Fort George [Astoria]

Fort George [Astoria] where James Birnie spent many years in the service of the HBC. Image from Library and Archives Canada, number C-040856, and used with their permission.

In late 1824, a group of HBC men under Chief Factor James McMillan made a boat journey from Fort George [Astoria] to the Fraser River, to find a location for the planned Fort Langley. It’s an interesting story, but not an enjoyable experience for the men who had to undertake this duty.

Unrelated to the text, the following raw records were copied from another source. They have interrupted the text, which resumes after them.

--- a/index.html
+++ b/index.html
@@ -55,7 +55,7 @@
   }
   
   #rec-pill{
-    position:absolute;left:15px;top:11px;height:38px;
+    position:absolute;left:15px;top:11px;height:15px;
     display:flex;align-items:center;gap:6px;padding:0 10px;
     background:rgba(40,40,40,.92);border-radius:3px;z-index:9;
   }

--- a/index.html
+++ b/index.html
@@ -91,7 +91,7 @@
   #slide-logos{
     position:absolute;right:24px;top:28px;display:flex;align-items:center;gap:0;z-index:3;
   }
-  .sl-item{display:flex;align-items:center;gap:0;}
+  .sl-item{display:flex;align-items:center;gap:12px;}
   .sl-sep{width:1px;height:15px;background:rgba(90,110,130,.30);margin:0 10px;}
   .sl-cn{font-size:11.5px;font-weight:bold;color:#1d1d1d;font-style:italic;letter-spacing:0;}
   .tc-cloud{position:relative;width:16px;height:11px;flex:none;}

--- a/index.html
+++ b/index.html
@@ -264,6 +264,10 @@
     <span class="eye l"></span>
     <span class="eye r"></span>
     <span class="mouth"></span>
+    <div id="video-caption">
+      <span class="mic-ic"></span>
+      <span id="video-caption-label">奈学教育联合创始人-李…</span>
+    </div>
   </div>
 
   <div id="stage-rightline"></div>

As we know, in 1824, Governor George Simpson arrived in the Columbia District in one of his rushed visits to the west side of the Rockies. He was travelling with Chief Factor James McMillan, and it was while his boat was tumbling down the rapid-filled Columbia, in the area around Les Dalles des Morts [Death Rapids], that he broached the idea to McMillan that he [McMillan] should set up a fur trade post on the Fraser River, in what is now British Columbia. “In the course of the day,” he wrote, “I imparted to Mr. McMillan my views in regard to extending the trade to the Northwest of Fort George [Astoria], and pointed out to him the importance of having an establishment at the mouth of Frazer’s River: This was done with the view that he should volunteer his services to explore the Coast at length in the course of the winter, but he did not see my drift, or would not take the hint. In the evening, however, I again opened the subject and intimated that rather than allow another Season [to] pass without obtaining a knowledge of the Coast natives and resources of that part of the Country (our ignorance of which after being established on the coast upwards of Fourteen years being a disgrace to the whole concern), I should undertake it myself; this had the desired effect and Mr. McMillan immediately offered his services on this dangerous and unpleasant mission.”

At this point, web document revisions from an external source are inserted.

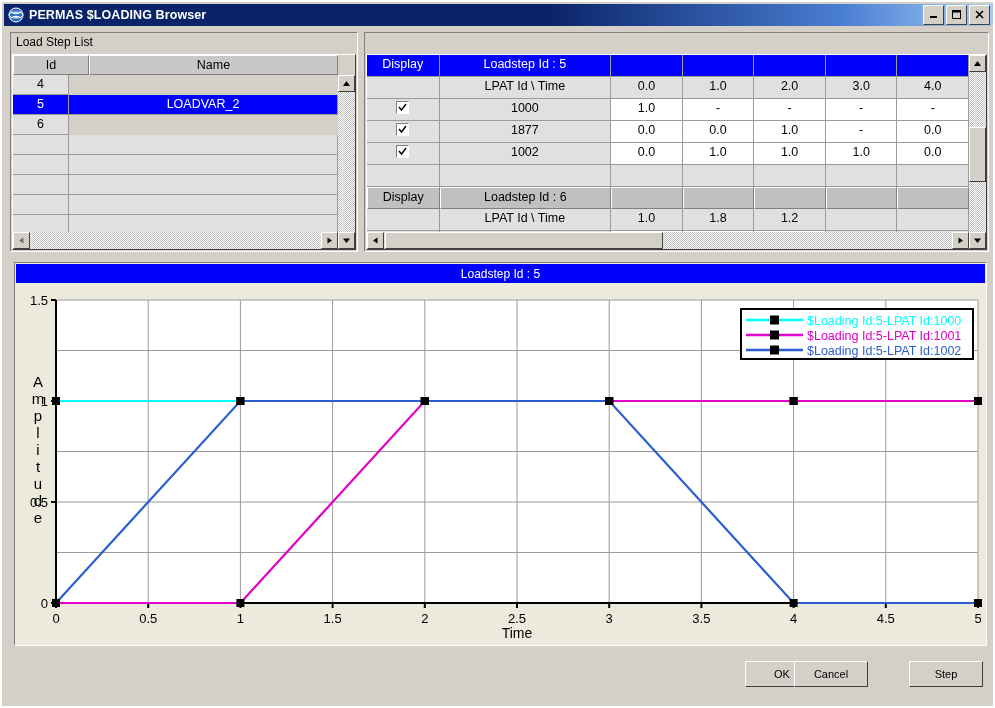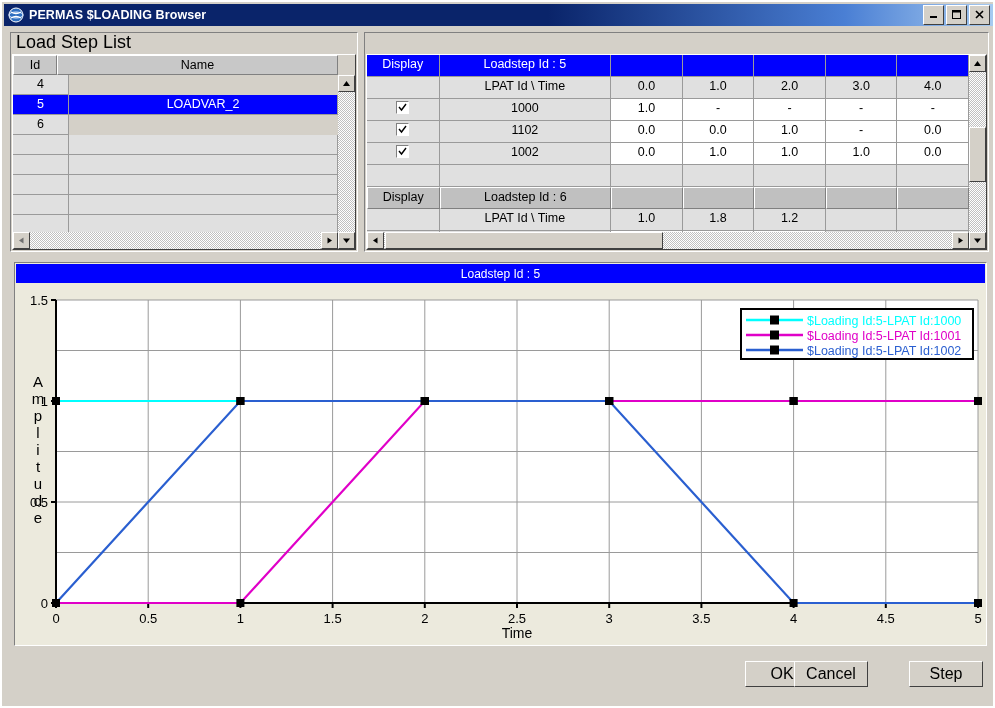--- a/index.html
+++ b/index.html
@@ -46,7 +46,7 @@
 
   
   .leftpanel{position:absolute;left:8px;top:30px;width:348px;height:220px;}
-  .panel-cap{height:20px;line-height:19px;padding-left:5px;font-size:18px;
+  .panel-cap{height:20px;line-height:19px;padding-left:5px;font-size:12px;
              background:#d4d0c8;box-sizing:border-box;}
   .lp-inner{position:absolute;left:1px;top:21px;right:1px;bottom:1px;
             background:#d4d0c8;box-sizing:border-box;}

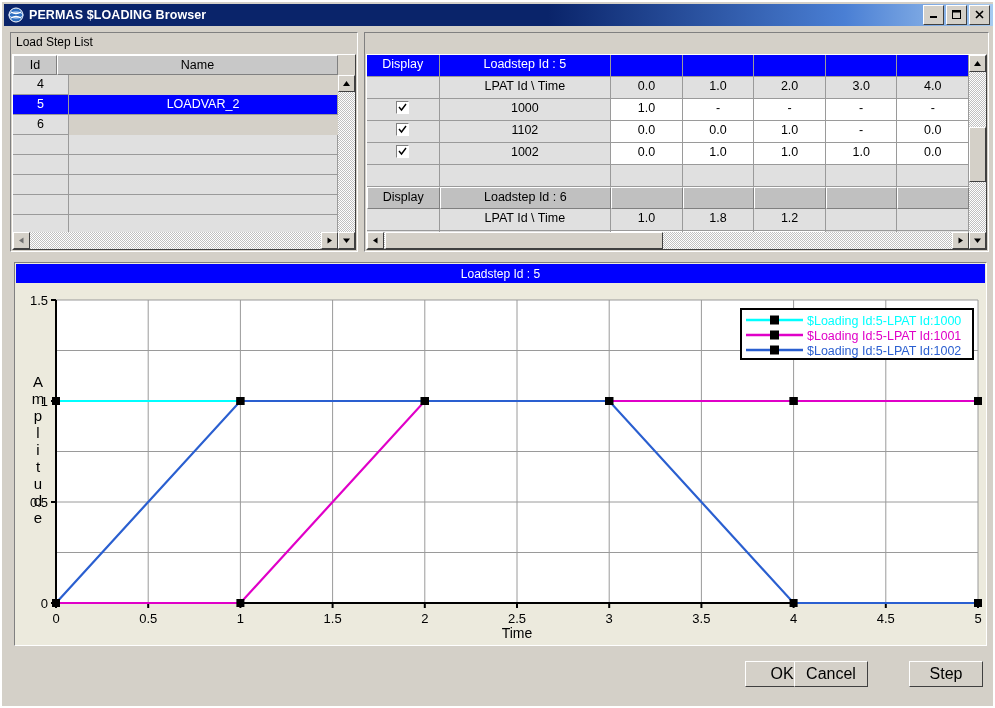--- a/index.html
+++ b/index.html
@@ -56,7 +56,7 @@
     border-right:1px solid #808080;border-bottom:1px solid #808080;
     box-sizing:border-box;text-align:center;line-height:18px;font-size:12.5px;
   }
-  .ls-head .hc.id{width:44px;}
+  .ls-head .hc.id{width:76px;}
   .ls-head .hc.name{flex:1;}
   .ls-rows{position:absolute;left:0;top:20px;right:17px;bottom:17px;overflow:hidden;}
   .ls-row{display:flex;height:20px;box-sizing:border-box;}

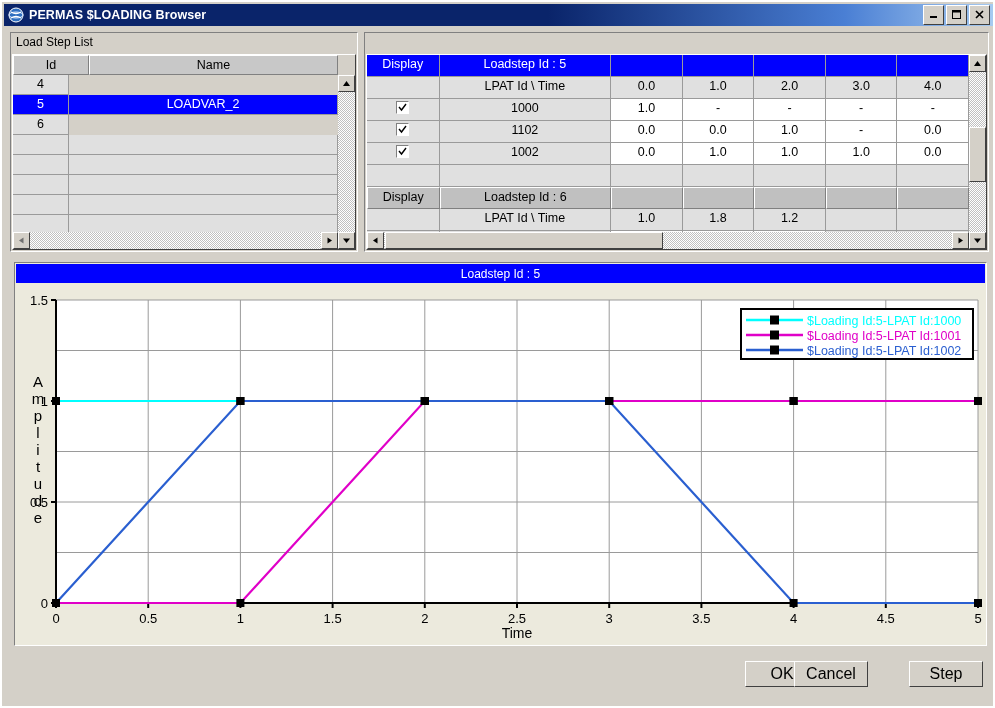--- a/index.html
+++ b/index.html
@@ -310,7 +310,7 @@
                 </svg>
             </span>
           </div>
-          <div class="tcell lab">1102</div>
+          <div class="tcell lab">1877</div>
           <div class="tcell num val">0.0</div>
           <div class="tcell num val">0.0</div>
           <div class="tcell num val">1.0</div>

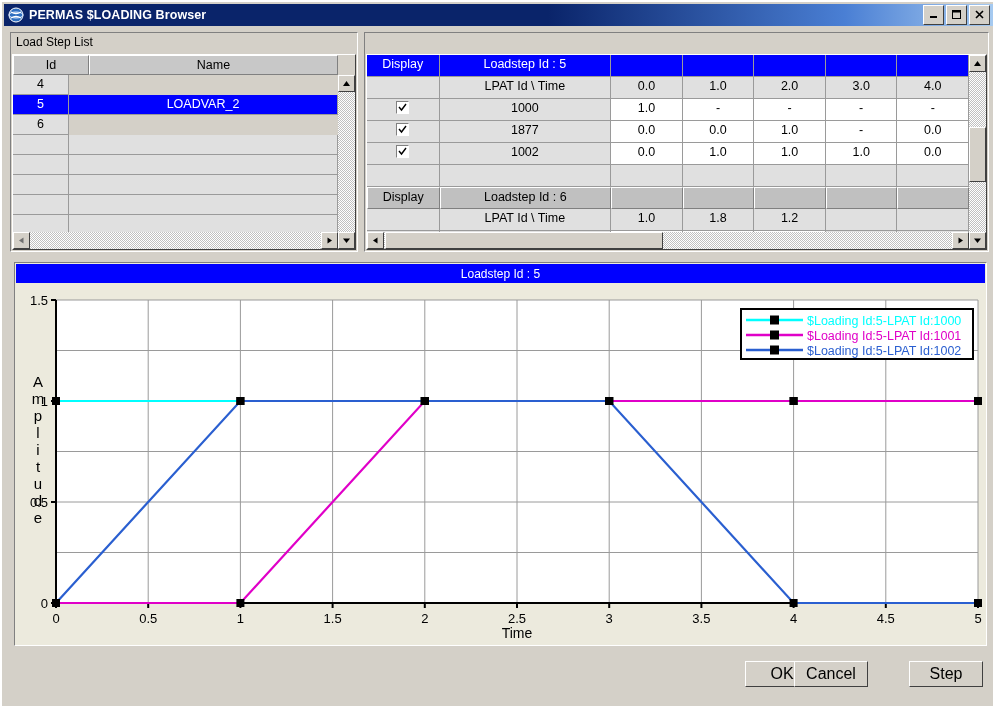--- a/index.html
+++ b/index.html
@@ -132,7 +132,7 @@
     position:absolute;width:74px;height:26px;background:#d4d0c8;
     border-top:1px solid #ffffff;border-left:1px solid #ffffff;
     border-right:1px solid #404040;border-bottom:1px solid #404040;
-    box-sizing:border-box;font-size:16px;
+    box-sizing:border-box;font-size:11px;
     display:flex;align-items:center;justify-content:center;
     font-family:"Liberation Sans", sans-serif;cursor:default;
   }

Oh, no, not manipulative at all, is he? Governor Simpson hoped that the future Fort Langley, on the Fraser River, would replace the yet-to-be-built Fort Vancouver as the new Pacific Coast headquarters, as it was north of the 49th parallel and clearly in British territory, while the future Fort Vancouver was not. So, even in 1824, Simpson was concerned about the new boundary line that would eventually divide the Columbia district into British and American territories. 

On October 28, 1824, Governor Simpson reached Spokane House, where he hauled John Work away to take part in this project. The party arrived at Fort George on November 7th, 1824, where the first and most important job was to build boats for the expedition to the Fraser River. I suggest, without knowing for certain, that the three boats used by this Fraser River Expedition, under James McMillan, were Columbia Boats. The carpenters at the later Fort Vancouver also built flat bottomed Batteaux, and Ship’s Boats — but, as you will see, the expedition men paddled the boats and did not row them. That makes it even more likely that the boats used on this expedition were the canoe-like Columbia boats.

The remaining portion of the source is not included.